**YOUR ASSIGNMENT**
Would you transcribe the whole listing exactly, minus its pictures?

**RECORDS TO PROCESS**

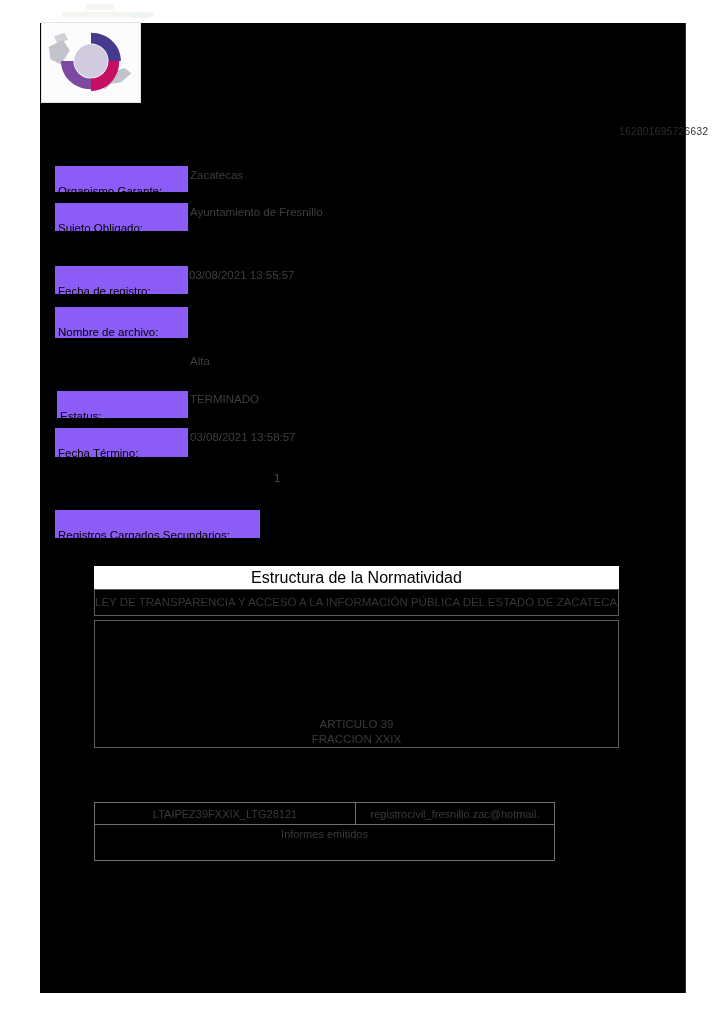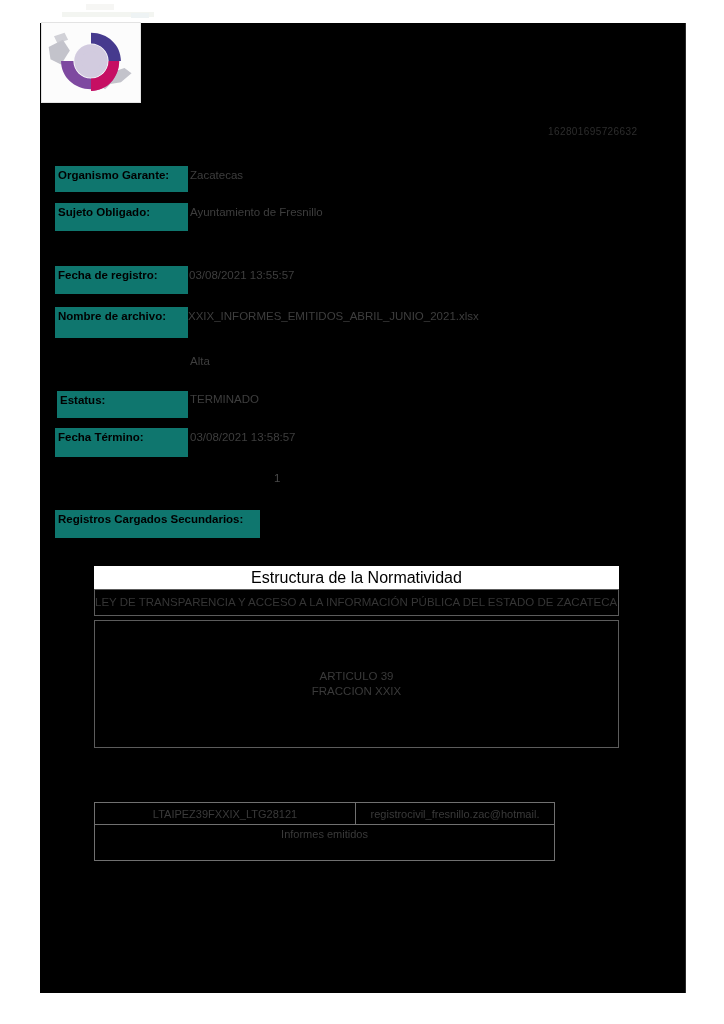--- a/index.html
+++ b/index.html
@@ -33,7 +33,7 @@
 
   
   .folio{
-    position:absolute;left:548px;top:126px;
+    position:absolute;left:619px;top:126px;
     font-size:10px;color:#2d2d2d;letter-spacing:.4px;white-space:nowrap;text-align:center;
   }
 

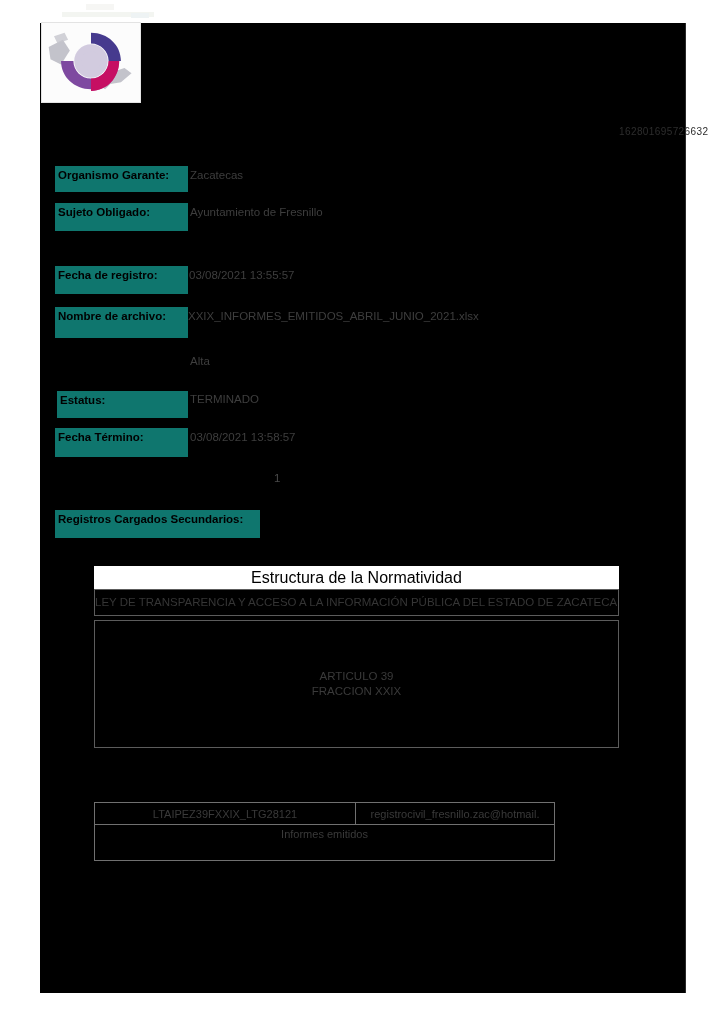--- a/index.html
+++ b/index.html
@@ -39,9 +39,9 @@
 
   
   .fieldbox{
-    position:absolute;background:#0f766e;color:#000000;
+    position:absolute;background:#8b5cf6;color:#000000;
     font-size:11.5px;line-height:13px;
-    padding:3px 0 0 3px;box-sizing:border-box;font-weight:bold;
+    padding:19px 0 0 3px;box-sizing:border-box;
   }
   .fieldval{
     position:absolute;color:#3e3e3e;font-size:11.5px;white-space:nowrap;

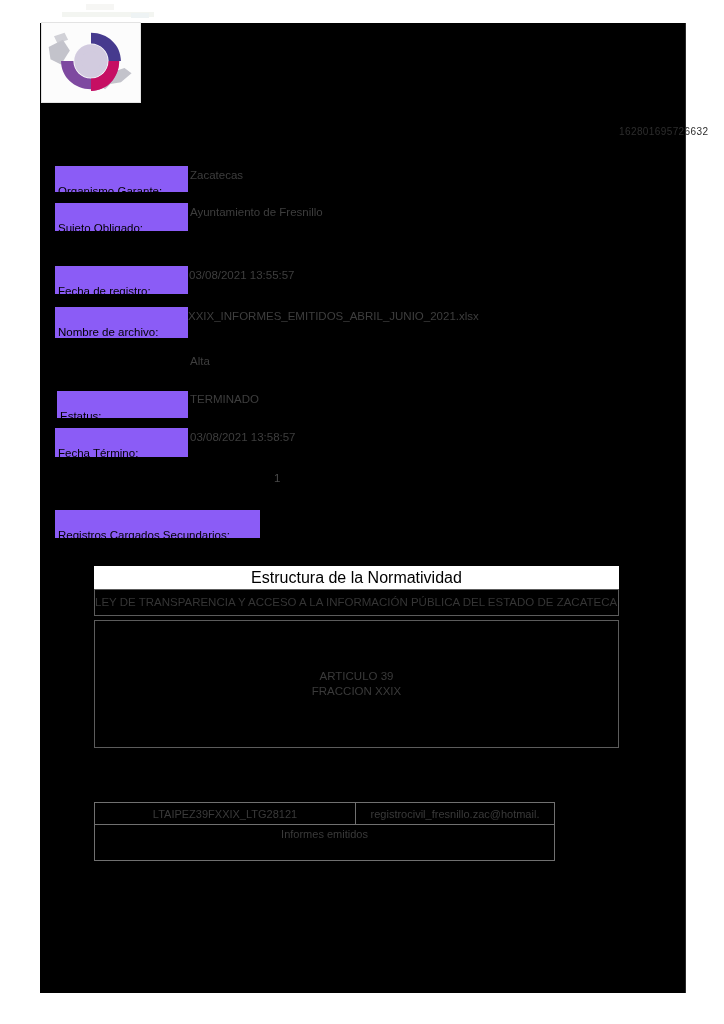--- a/index.html
+++ b/index.html
@@ -127,7 +127,6 @@
   <div class="fieldval" style="left:189px;top:269px;">03/08/2021 13:55:57</div>
 
   <div class="fieldbox" style="left:55px;top:307px;width:133px;height:31px;">Nombre  de  archivo:</div>
-  <div class="fieldval" style="left:188px;top:310px;">XXIX_INFORMES_EMITIDOS_ABRIL_JUNIO_2021.xlsx</div>
 
   <div class="fieldval" style="left:190px;top:355px;">Alta</div>
 

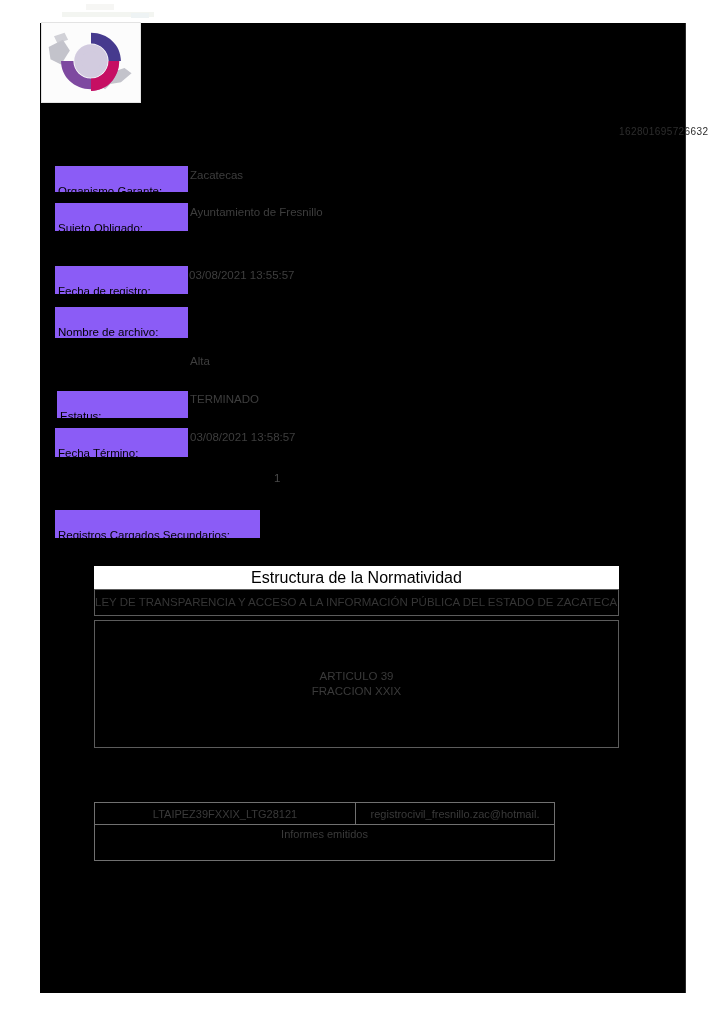--- a/index.html
+++ b/index.html
@@ -62,7 +62,7 @@
   .norm-article{
     position:absolute;left:94px;top:620px;width:525px;height:128px;
     border:1px solid #5c5c5c;box-sizing:border-box;
-    display:flex;flex-direction:column;align-items:center;justify-content:center;
+    display:flex;flex-direction:column;align-items:center;justify-content:flex-end;
     color:#3a3a3a;font-size:11.5px;line-height:15px;text-align:center;
   }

**WRITTEN SOLUTION**
--- a/index.html
+++ b/index.html
@@ -33,7 +33,7 @@
 
   
   .folio{
-    position:absolute;left:548px;top:126px;
+    position:absolute;left:619px;top:126px;
     font-size:10px;color:#2d2d2d;letter-spacing:.4px;white-space:nowrap;text-align:center;
   }
 

--- a/index.html
+++ b/index.html
@@ -39,9 +39,9 @@
 
   
   .fieldbox{
-    position:absolute;background:#0f766e;color:#000000;
+    position:absolute;background:#8b5cf6;color:#000000;
     font-size:11.5px;line-height:13px;
-    padding:3px 0 0 3px;box-sizing:border-box;font-weight:bold;
+    padding:19px 0 0 3px;box-sizing:border-box;
   }
   .fieldval{
     position:absolute;color:#3e3e3e;font-size:11.5px;white-space:nowrap;

--- a/index.html
+++ b/index.html
@@ -127,7 +127,6 @@
   <div class="fieldval" style="left:189px;top:269px;">03/08/2021 13:55:57</div>
 
   <div class="fieldbox" style="left:55px;top:307px;width:133px;height:31px;">Nombre  de  archivo:</div>
-  <div class="fieldval" style="left:188px;top:310px;">XXIX_INFORMES_EMITIDOS_ABRIL_JUNIO_2021.xlsx</div>
 
   <div class="fieldval" style="left:190px;top:355px;">Alta</div>
 

--- a/index.html
+++ b/index.html
@@ -62,7 +62,7 @@
   .norm-article{
     position:absolute;left:94px;top:620px;width:525px;height:128px;
     border:1px solid #5c5c5c;box-sizing:border-box;
-    display:flex;flex-direction:column;align-items:center;justify-content:center;
+    display:flex;flex-direction:column;align-items:center;justify-content:flex-end;
     color:#3a3a3a;font-size:11.5px;line-height:15px;text-align:center;
   }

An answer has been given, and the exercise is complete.